START DATASET EXCERPTS
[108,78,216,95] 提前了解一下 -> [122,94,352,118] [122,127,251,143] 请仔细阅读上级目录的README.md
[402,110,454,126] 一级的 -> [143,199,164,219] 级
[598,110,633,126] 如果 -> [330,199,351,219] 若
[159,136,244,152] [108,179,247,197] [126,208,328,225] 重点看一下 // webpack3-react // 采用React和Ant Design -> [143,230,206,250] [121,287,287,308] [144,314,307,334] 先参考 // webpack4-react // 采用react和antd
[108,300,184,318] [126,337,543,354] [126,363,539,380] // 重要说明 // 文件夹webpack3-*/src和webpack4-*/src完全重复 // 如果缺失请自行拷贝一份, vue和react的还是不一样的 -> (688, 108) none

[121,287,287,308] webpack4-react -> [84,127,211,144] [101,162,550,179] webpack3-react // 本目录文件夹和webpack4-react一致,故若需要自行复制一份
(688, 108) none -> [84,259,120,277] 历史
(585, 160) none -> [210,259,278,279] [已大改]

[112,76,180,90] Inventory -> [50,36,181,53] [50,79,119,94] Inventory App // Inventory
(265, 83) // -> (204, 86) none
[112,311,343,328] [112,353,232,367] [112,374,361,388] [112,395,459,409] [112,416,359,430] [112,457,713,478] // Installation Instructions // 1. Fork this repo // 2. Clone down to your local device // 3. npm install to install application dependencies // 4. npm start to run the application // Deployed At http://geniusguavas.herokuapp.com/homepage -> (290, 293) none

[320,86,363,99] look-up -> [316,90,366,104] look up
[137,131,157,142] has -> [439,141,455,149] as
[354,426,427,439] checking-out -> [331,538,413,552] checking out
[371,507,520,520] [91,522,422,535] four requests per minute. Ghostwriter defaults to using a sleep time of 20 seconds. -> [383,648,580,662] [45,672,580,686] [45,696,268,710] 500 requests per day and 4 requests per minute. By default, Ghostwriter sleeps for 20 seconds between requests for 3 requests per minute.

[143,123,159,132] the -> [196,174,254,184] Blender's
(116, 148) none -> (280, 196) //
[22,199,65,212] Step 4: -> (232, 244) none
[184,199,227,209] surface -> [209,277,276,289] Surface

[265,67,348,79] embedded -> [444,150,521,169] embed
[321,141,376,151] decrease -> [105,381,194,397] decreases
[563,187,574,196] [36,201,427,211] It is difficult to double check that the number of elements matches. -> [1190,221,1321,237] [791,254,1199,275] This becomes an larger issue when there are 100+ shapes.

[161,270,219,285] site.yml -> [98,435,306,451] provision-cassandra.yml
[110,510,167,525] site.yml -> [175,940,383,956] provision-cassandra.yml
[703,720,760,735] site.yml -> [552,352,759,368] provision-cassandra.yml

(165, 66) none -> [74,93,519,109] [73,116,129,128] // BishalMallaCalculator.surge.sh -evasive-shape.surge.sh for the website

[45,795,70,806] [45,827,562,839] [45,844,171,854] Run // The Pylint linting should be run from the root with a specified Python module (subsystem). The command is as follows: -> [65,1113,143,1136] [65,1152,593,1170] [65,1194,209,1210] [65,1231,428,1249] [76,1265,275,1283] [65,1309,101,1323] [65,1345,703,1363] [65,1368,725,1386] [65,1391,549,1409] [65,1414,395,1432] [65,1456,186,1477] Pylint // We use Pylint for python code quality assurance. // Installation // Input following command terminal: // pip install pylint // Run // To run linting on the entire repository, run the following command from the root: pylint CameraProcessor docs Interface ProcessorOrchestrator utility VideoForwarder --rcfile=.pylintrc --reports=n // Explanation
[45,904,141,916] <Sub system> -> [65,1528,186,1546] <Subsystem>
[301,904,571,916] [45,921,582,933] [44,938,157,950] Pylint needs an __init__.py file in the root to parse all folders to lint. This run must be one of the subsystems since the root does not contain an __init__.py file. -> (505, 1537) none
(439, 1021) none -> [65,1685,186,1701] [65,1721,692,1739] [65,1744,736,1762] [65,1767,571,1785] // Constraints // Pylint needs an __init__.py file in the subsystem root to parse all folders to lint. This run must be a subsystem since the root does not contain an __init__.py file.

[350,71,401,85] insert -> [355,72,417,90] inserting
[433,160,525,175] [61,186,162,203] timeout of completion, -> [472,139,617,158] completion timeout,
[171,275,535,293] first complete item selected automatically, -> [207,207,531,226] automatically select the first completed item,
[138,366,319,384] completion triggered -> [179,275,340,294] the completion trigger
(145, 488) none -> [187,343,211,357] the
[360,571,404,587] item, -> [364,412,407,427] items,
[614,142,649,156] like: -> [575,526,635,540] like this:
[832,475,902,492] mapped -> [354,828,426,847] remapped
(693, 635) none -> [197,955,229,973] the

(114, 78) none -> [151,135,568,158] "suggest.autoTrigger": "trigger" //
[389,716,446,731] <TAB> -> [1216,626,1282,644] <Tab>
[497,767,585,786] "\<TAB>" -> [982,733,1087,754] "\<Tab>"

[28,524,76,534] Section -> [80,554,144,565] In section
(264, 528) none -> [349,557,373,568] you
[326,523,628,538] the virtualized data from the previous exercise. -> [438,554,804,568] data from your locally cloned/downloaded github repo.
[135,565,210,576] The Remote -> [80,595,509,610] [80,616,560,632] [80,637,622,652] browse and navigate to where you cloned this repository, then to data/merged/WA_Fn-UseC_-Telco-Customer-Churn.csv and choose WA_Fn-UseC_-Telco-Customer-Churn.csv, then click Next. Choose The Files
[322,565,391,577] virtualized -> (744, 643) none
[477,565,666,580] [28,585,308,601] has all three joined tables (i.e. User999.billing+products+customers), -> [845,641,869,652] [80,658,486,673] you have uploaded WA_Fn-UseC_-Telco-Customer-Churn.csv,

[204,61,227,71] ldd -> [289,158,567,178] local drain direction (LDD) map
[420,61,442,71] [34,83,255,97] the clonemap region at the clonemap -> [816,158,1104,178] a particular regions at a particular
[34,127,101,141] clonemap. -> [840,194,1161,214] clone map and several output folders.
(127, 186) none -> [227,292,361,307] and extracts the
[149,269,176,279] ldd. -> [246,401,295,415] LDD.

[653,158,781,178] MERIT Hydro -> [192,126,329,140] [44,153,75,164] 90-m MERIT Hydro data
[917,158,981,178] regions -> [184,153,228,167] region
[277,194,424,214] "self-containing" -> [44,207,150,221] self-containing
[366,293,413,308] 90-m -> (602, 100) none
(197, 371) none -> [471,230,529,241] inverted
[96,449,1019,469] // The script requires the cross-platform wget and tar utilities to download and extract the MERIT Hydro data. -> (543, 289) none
END DATASET EXCERPTS
BRIEF — Find the lines above that hold "cloned", then copy each of them.

COMPLETED EXERCISE —
[326,523,628,538] the virtualized data from the previous exercise. -> [438,554,804,568] data from your locally cloned/downloaded github repo.
[135,565,210,576] The Remote -> [80,595,509,610] [80,616,560,632] [80,637,622,652] browse and navigate to where you cloned this repository, then to data/merged/WA_Fn-UseC_-Telco-Customer-Churn.csv and choose WA_Fn-UseC_-Telco-Customer-Churn.csv, then click Next. Choose The Files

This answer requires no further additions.